= Description of the task =
The output should be the records themselves, given again exactly.

= Items from a data source =
+===+

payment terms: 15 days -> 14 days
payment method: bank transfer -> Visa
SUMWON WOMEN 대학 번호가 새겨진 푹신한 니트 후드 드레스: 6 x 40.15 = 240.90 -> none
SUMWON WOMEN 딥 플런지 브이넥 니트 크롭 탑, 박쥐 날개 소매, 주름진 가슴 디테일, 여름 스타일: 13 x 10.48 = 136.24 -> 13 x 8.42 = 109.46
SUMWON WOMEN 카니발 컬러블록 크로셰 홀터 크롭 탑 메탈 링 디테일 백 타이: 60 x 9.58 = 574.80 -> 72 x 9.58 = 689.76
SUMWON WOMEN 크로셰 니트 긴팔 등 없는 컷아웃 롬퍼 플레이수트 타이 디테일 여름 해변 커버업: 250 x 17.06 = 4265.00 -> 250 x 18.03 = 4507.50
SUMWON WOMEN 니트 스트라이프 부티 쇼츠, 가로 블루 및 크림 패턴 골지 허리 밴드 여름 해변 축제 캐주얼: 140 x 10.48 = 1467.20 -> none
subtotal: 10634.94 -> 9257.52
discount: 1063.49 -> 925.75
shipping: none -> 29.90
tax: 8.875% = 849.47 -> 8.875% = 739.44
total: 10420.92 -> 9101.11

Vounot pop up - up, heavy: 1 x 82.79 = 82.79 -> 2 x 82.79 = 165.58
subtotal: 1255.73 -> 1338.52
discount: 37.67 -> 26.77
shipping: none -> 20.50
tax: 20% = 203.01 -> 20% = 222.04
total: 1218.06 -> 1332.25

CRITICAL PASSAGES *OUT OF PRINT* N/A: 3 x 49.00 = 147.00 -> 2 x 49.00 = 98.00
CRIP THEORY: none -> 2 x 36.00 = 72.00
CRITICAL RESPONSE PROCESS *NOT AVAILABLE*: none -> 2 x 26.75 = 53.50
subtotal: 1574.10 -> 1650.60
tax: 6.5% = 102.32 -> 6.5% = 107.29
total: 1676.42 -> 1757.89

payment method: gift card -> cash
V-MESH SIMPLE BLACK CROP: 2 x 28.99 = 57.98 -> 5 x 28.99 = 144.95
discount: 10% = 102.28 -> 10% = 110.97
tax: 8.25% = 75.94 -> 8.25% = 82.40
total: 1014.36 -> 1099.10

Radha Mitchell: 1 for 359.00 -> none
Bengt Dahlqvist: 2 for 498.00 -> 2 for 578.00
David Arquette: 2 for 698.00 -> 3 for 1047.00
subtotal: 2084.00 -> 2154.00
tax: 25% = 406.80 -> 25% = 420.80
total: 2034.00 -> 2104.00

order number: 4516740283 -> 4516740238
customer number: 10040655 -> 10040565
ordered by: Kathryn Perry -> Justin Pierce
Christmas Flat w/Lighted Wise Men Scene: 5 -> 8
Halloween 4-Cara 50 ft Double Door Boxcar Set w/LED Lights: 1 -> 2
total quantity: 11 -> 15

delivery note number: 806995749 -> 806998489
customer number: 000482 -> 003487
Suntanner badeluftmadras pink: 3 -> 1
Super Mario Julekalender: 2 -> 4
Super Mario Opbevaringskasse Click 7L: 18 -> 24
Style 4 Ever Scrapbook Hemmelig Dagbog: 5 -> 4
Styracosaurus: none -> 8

+===+

= Answer box =
payment terms: 15 days -> 14 days
payment method: bank transfer -> Visa
SUMWON WOMEN 대학 번호가 새겨진 푹신한 니트 후드 드레스: 6 x 40.15 = 240.90 -> none
SUMWON WOMEN 딥 플런지 브이넥 니트 크롭 탑, 박쥐 날개 소매, 주름진 가슴 디테일, 여름 스타일: 13 x 10.48 = 136.24 -> 13 x 8.42 = 109.46
SUMWON WOMEN 카니발 컬러블록 크로셰 홀터 크롭 탑 메탈 링 디테일 백 타이: 60 x 9.58 = 574.80 -> 72 x 9.58 = 689.76
SUMWON WOMEN 크로셰 니트 긴팔 등 없는 컷아웃 롬퍼 플레이수트 타이 디테일 여름 해변 커버업: 250 x 17.06 = 4265.00 -> 250 x 18.03 = 4507.50
SUMWON WOMEN 니트 스트라이프 부티 쇼츠, 가로 블루 및 크림 패턴 골지 허리 밴드 여름 해변 축제 캐주얼: 140 x 10.48 = 1467.20 -> none
subtotal: 10634.94 -> 9257.52
discount: 1063.49 -> 925.75
shipping: none -> 29.90
tax: 8.875% = 849.47 -> 8.875% = 739.44
total: 10420.92 -> 9101.11

Vounot pop up - up, heavy: 1 x 82.79 = 82.79 -> 2 x 82.79 = 165.58
subtotal: 1255.73 -> 1338.52
discount: 37.67 -> 26.77
shipping: none -> 20.50
tax: 20% = 203.01 -> 20% = 222.04
total: 1218.06 -> 1332.25

CRITICAL PASSAGES *OUT OF PRINT* N/A: 3 x 49.00 = 147.00 -> 2 x 49.00 = 98.00
CRIP THEORY: none -> 2 x 36.00 = 72.00
CRITICAL RESPONSE PROCESS *NOT AVAILABLE*: none -> 2 x 26.75 = 53.50
subtotal: 1574.10 -> 1650.60
tax: 6.5% = 102.32 -> 6.5% = 107.29
total: 1676.42 -> 1757.89

payment method: gift card -> cash
V-MESH SIMPLE BLACK CROP: 2 x 28.99 = 57.98 -> 5 x 28.99 = 144.95
discount: 10% = 102.28 -> 10% = 110.97
tax: 8.25% = 75.94 -> 8.25% = 82.40
total: 1014.36 -> 1099.10

Radha Mitchell: 1 for 359.00 -> none
Bengt Dahlqvist: 2 for 498.00 -> 2 for 578.00
David Arquette: 2 for 698.00 -> 3 for 1047.00
subtotal: 2084.00 -> 2154.00
tax: 25% = 406.80 -> 25% = 420.80
total: 2034.00 -> 2104.00

order number: 4516740283 -> 4516740238
customer number: 10040655 -> 10040565
ordered by: Kathryn Perry -> Justin Pierce
Christmas Flat w/Lighted Wise Men Scene: 5 -> 8
Halloween 4-Cara 50 ft Double Door Boxcar Set w/LED Lights: 1 -> 2
total quantity: 11 -> 15

delivery note number: 806995749 -> 806998489
customer number: 000482 -> 003487
Suntanner badeluftmadras pink: 3 -> 1
Super Mario Julekalender: 2 -> 4
Super Mario Opbevaringskasse Click 7L: 18 -> 24
Style 4 Ever Scrapbook Hemmelig Dagbog: 5 -> 4
Styracosaurus: none -> 8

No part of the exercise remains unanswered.